Iron is rich in the Fezouata Shale, scrubbed from the surrounding rocks and carried to the hillside. Some of the iron formed berthierine, a mineral recently shown to inhibit the breakdown of soft tissues and promote their fossilization.
“The soft tissues that usually decay the fastest in nature, their decay was slowed down,” Saleh said.
At the same time, some of the iron became pyrite, replicating the internal organs of the corpses of the creatures around it and preserving the shapes of their soft bodies in the rock.
Orbital Eccentricity as an On-Off Switch
Saleh found that the iron-rich layers of fossilization in the Fezouata Shale cycled over 100,000 years, a period that corresponds to the eccentricity of Earth’s orbit.
“It’s kind of like an on-off switch,” said Daniel Horton of Northwestern University in Evanston, Ill., who was not part of the research.
According to Horton, who has studied how Earth’s eccentricity affected climate change in other eras, a more eccentric orbit can lead to enhanced weathering. “We have more extremes in the climate system that may lead to the better preservation of fossils,” he said.
Planetary scientist Arthur Adams of Yale University also said that a small change in orbit can have “a pretty drastic effect.” Adams, who models the effect of eccentricity on ocean worlds around other stars, said that climate changes can potentially vary quite dramatically, depending on how elliptical the orbit is. That variation, in turn, could lead to increased precipitation.

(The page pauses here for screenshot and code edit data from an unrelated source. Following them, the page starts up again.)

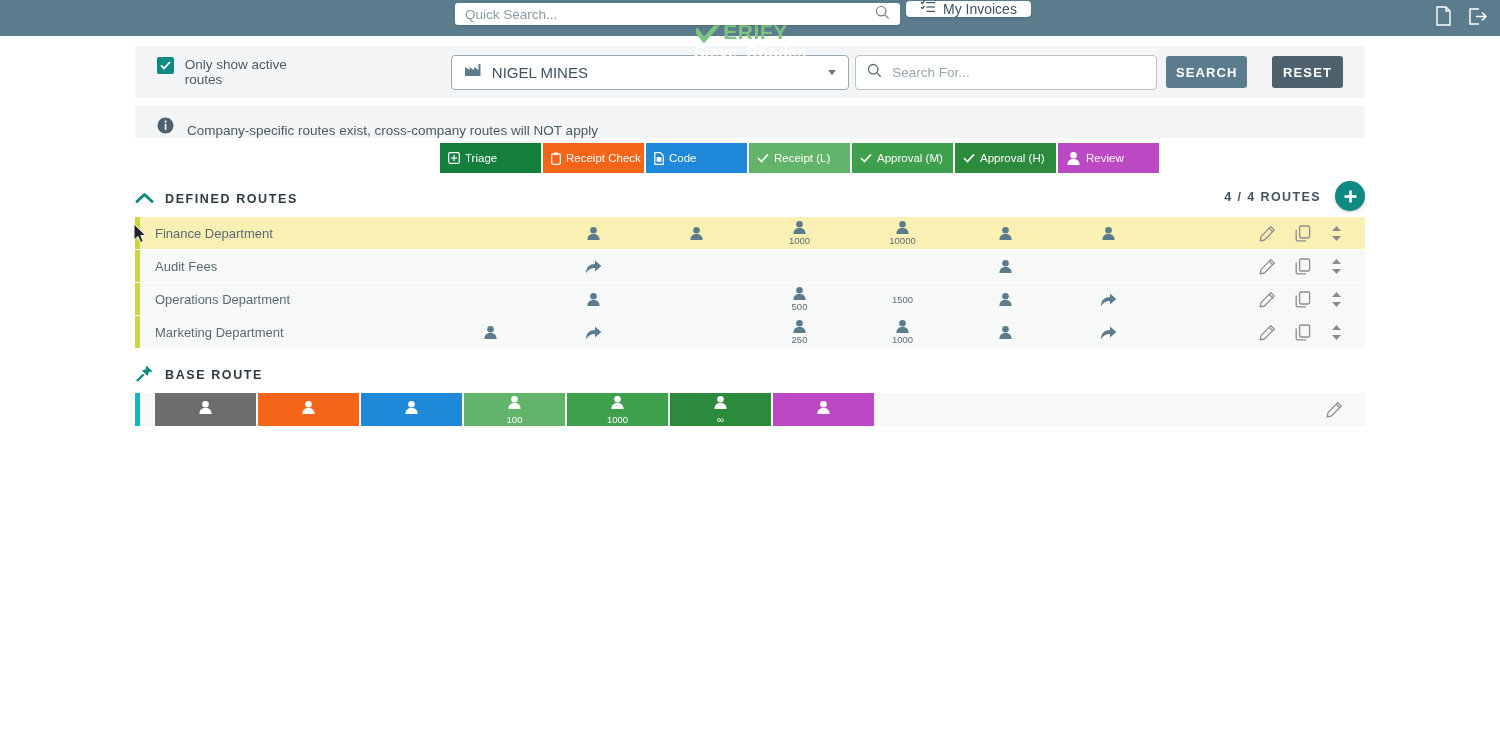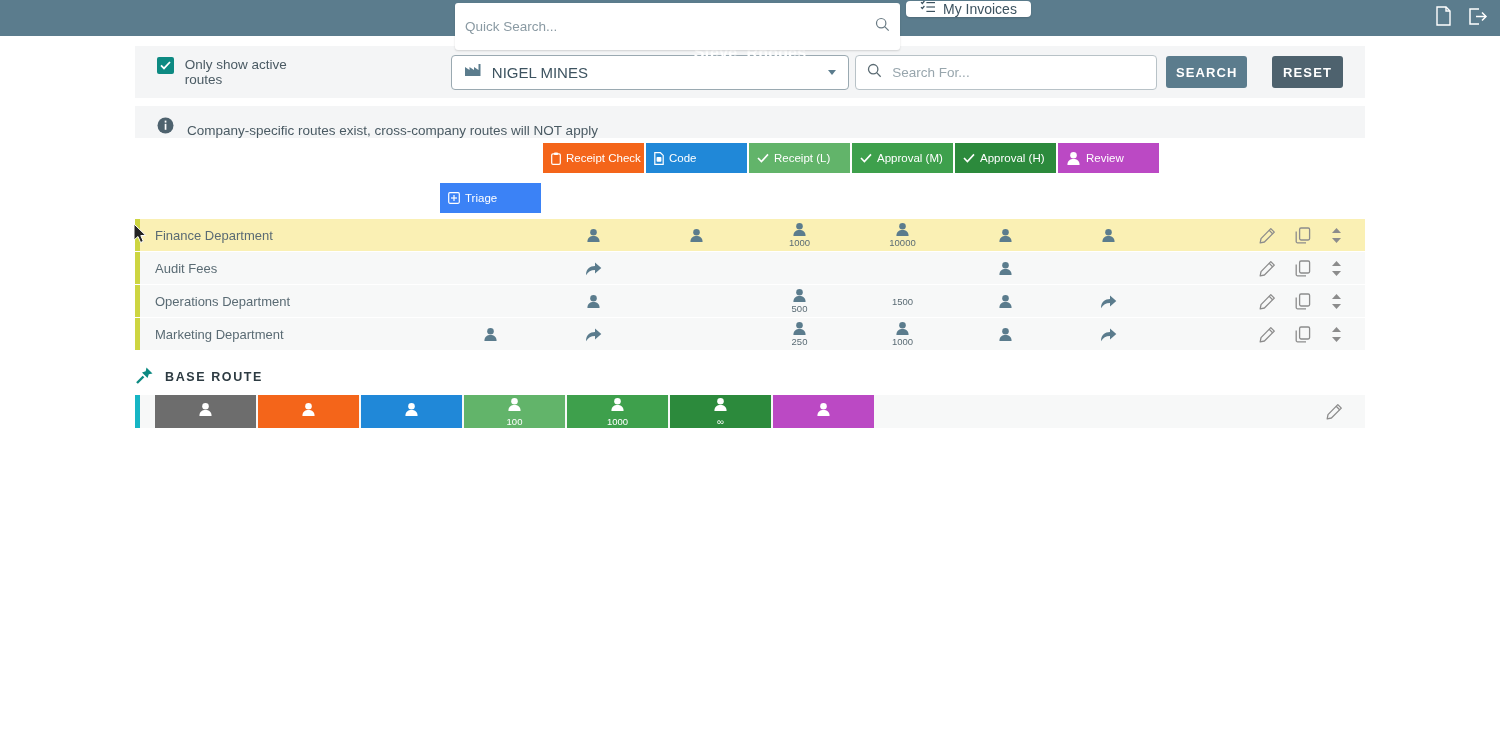--- a/index.html
+++ b/index.html
@@ -31,7 +31,7 @@
 
   .search-wrap {
     position: absolute; left: 455px; top: 3px;
-    width: 445px; height: 47px;
+    width: 445px; height: 22px;
     background: #ffffff; border-radius: 3px;
     display: flex; align-items: center; padding: 0 10px;
     box-shadow: 0 1px 2px rgba(0,0,0,0.15);

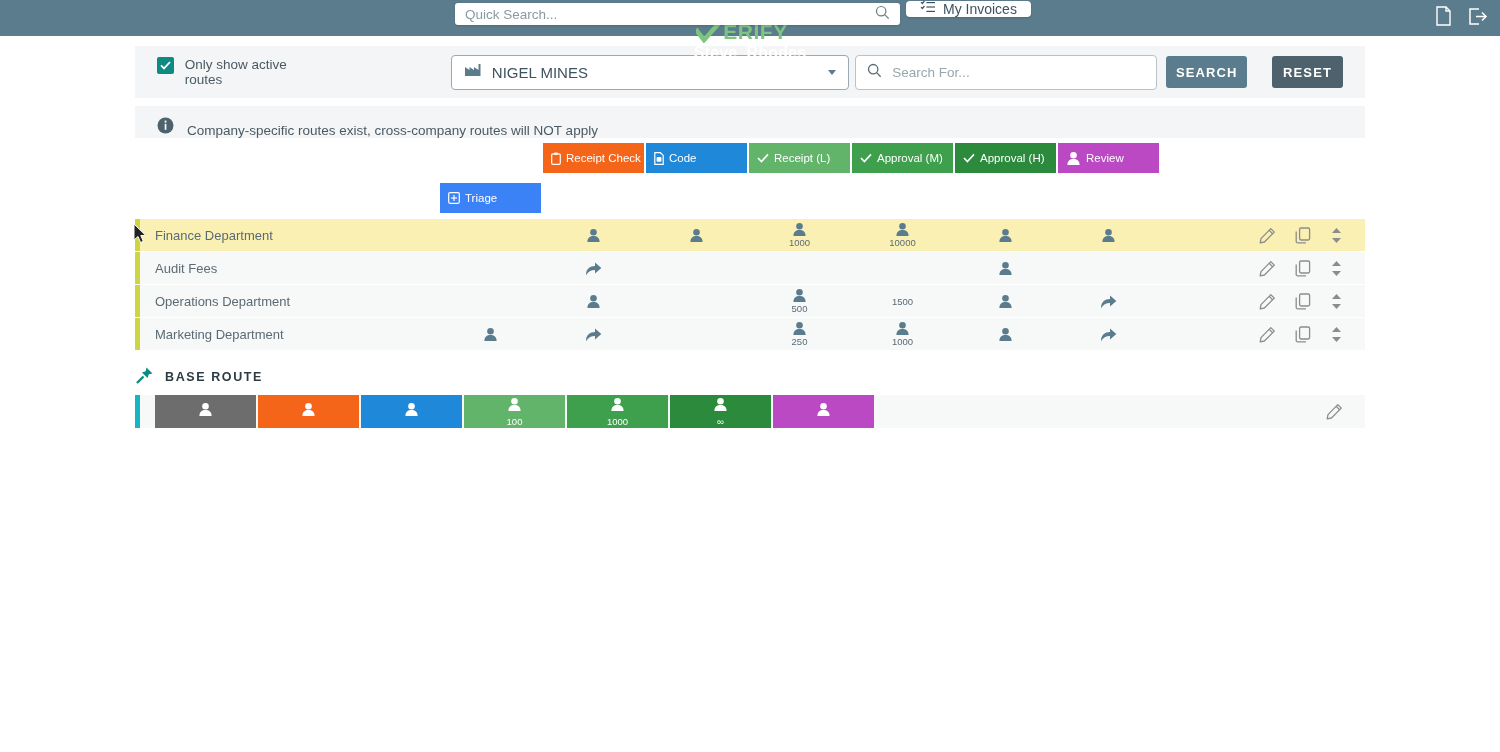--- a/index.html
+++ b/index.html
@@ -290,7 +290,7 @@
 <div class="grid-area">
 
   <div class="stage-head-row" id="stage-heads">
-      <div class="stage-head" style="background: #3b82f6; margin-top: 40px;">
+      <div class="stage-head" style="background: #15803d;">
         <span style="line-height: 0;"><svg xmlns="http://www.w3.org/2000/svg" viewBox="0 0 12 12" width="12" height="12">
             <rect x="0.7" y="0.7" width="10.6" height="10.6" rx="1.2" stroke="#fff" stroke-width="1.2" fill="none"></rect>
             <line x1="6" y1="3" x2="6" y2="9" stroke="#fff" stroke-width="1.2"></line>

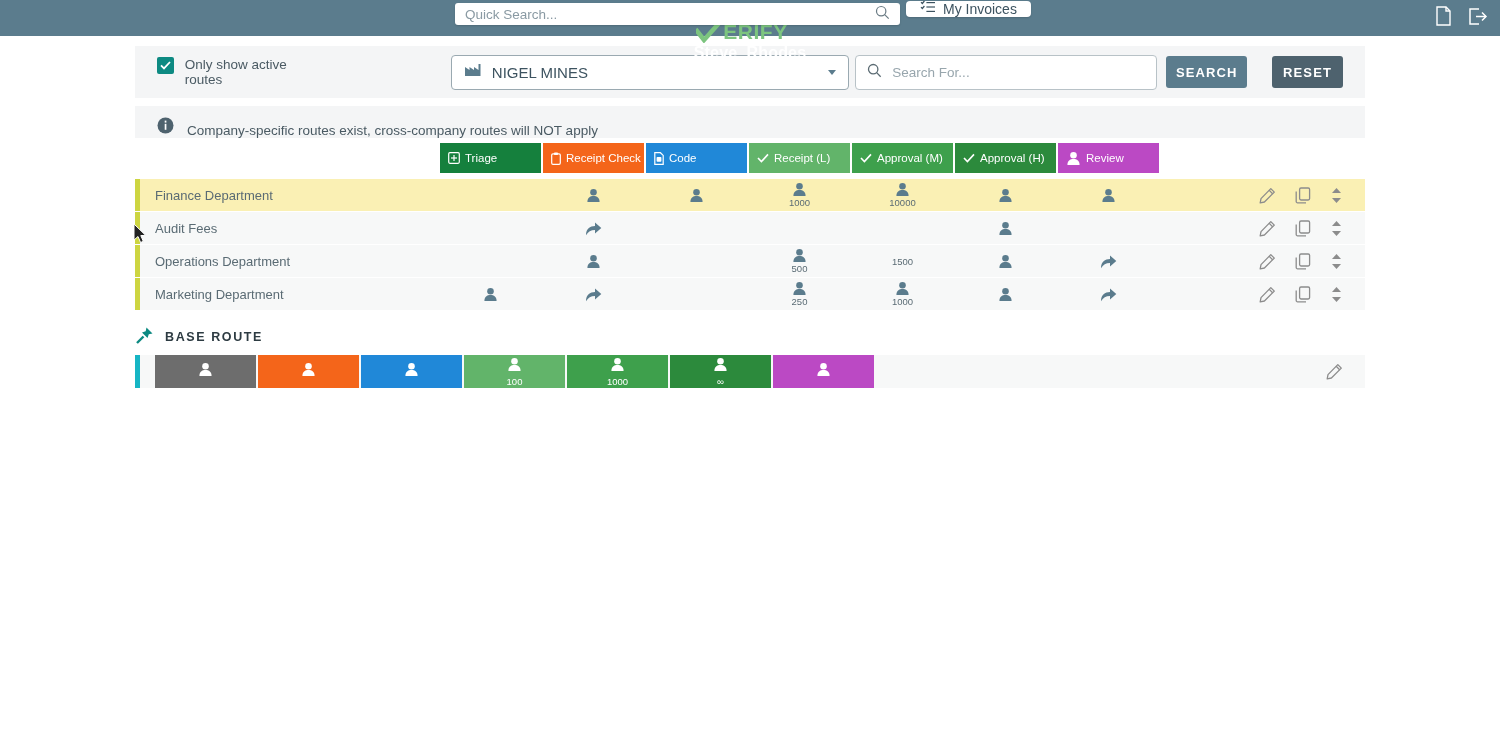--- a/index.html
+++ b/index.html
@@ -339,6 +339,23 @@
       </div>
     </div>
 
+  <div class="sec-wrap">
+    <div class="section-title">
+      <span>
+        <svg width="19" height="12" viewBox="0 0 19 12">
+          <path d="M2 9.5 L9.5 2.5 L17 9.5" stroke="#0d8a82" stroke-width="3" fill="none" stroke-linecap="round" stroke-linejoin="round"></path>
+        </svg>
+      </span>
+      <span class="txt">DEFINED ROUTES</span>
+    </div>
+    <div class="routecount" style="top:3px;">4 / 4 ROUTES</div>
+    <div class="addbtn">
+      <svg width="17" height="17" viewBox="0 0 17 17">
+        <line x1="8.5" y1="2.5" x2="8.5" y2="14.5" stroke="#ffffff" stroke-width="2.6"></line>
+        <line x1="2.5" y1="8.5" x2="14.5" y2="8.5" stroke="#ffffff" stroke-width="2.6"></line>
+      </svg>
+    </div>
+  </div>
 
   <div class="rows" id="defined-rows">
       <div class="route-row highlight">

“I could certainly see that having a major effect,” Adams said.
Saleh, who has visited the Fezouata Shale several times, said that the rocks appear to be homogeneous, with no apparent visual pattern to distinguish the cyclical periods. Only after chemically analyzing the sediments did he detect variations in their mineralogical signatures, revealing the iron that would, at specific intervals, preserve the forms of soft-bodied creatures for millions of years.
“Animals living in this environment had more chances to be preserved,” Saleh said.